### WHAT YOU SHOULD DO
Retype exactly the lines that run from the line with "shipping method: pallet freight -> DHL" to the final line of the entries, keeping both ends and nothing else.

### DATA FOR PROCESSING
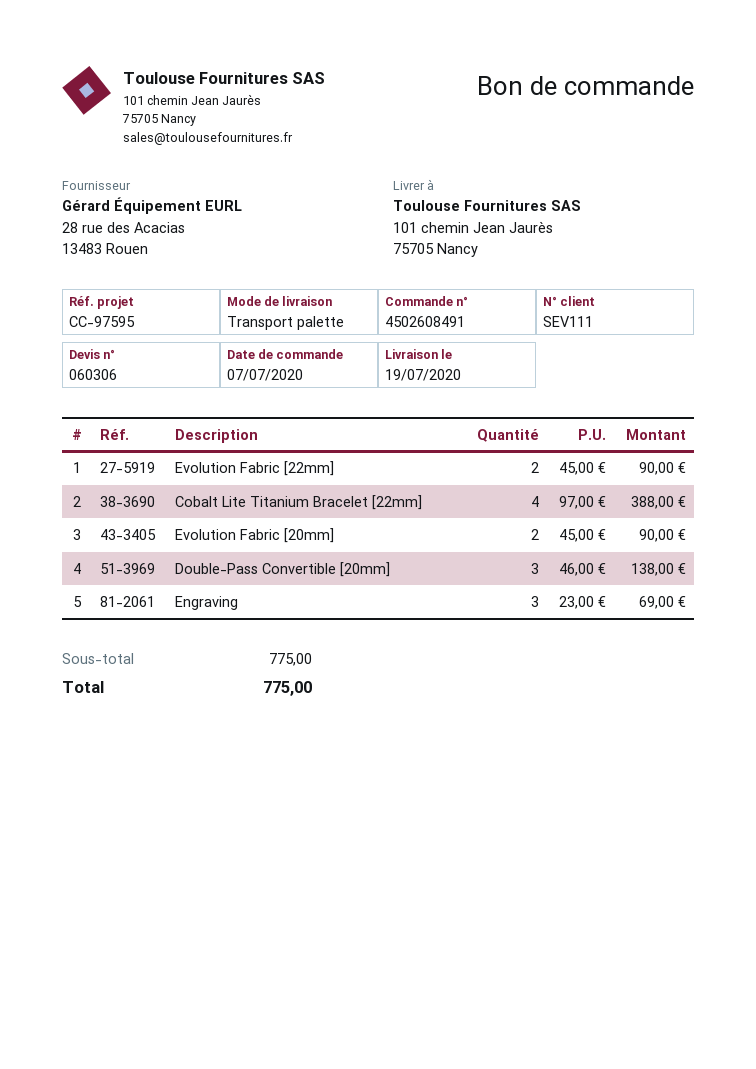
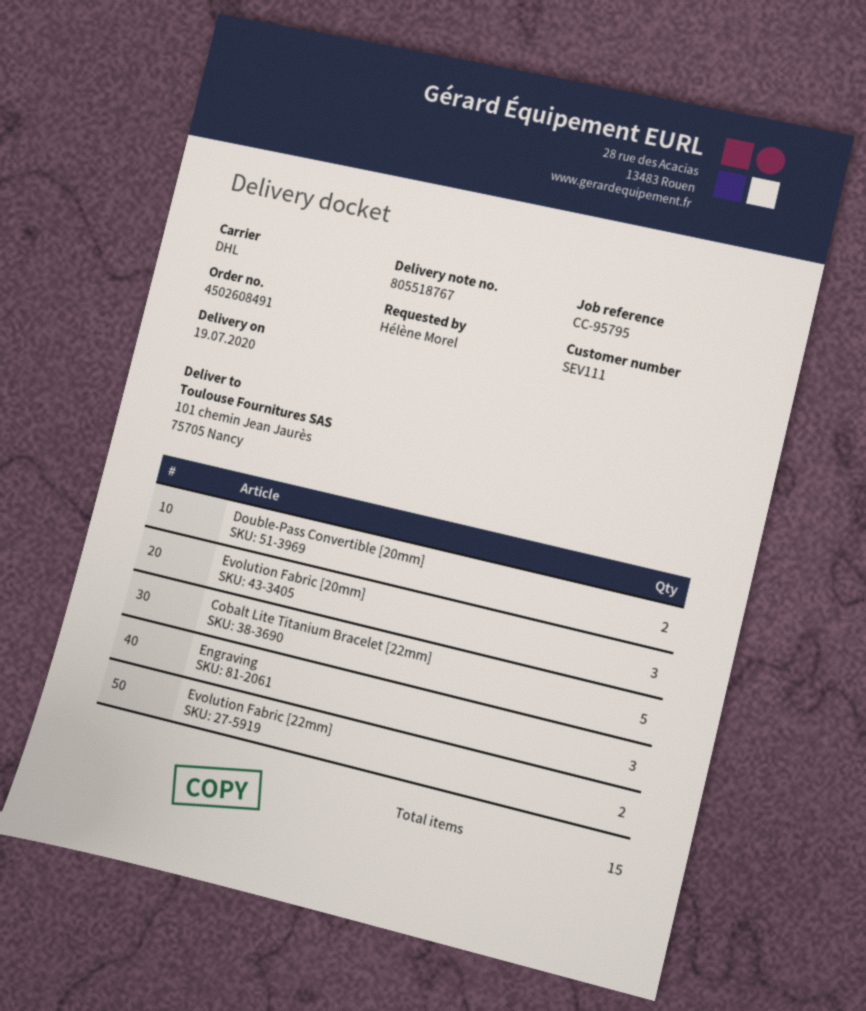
reference: CC-97595 -> CC-95795
shipping method: pallet freight -> DHL
Cobalt Lite Titanium Bracelet [22mm]: 4 -> 5
Evolution Fabric [20mm]: 2 -> 3
Double-Pass Convertible [20mm]: 3 -> 2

### THE ANSWER
shipping method: pallet freight -> DHL
Cobalt Lite Titanium Bracelet [22mm]: 4 -> 5
Evolution Fabric [20mm]: 2 -> 3
Double-Pass Convertible [20mm]: 3 -> 2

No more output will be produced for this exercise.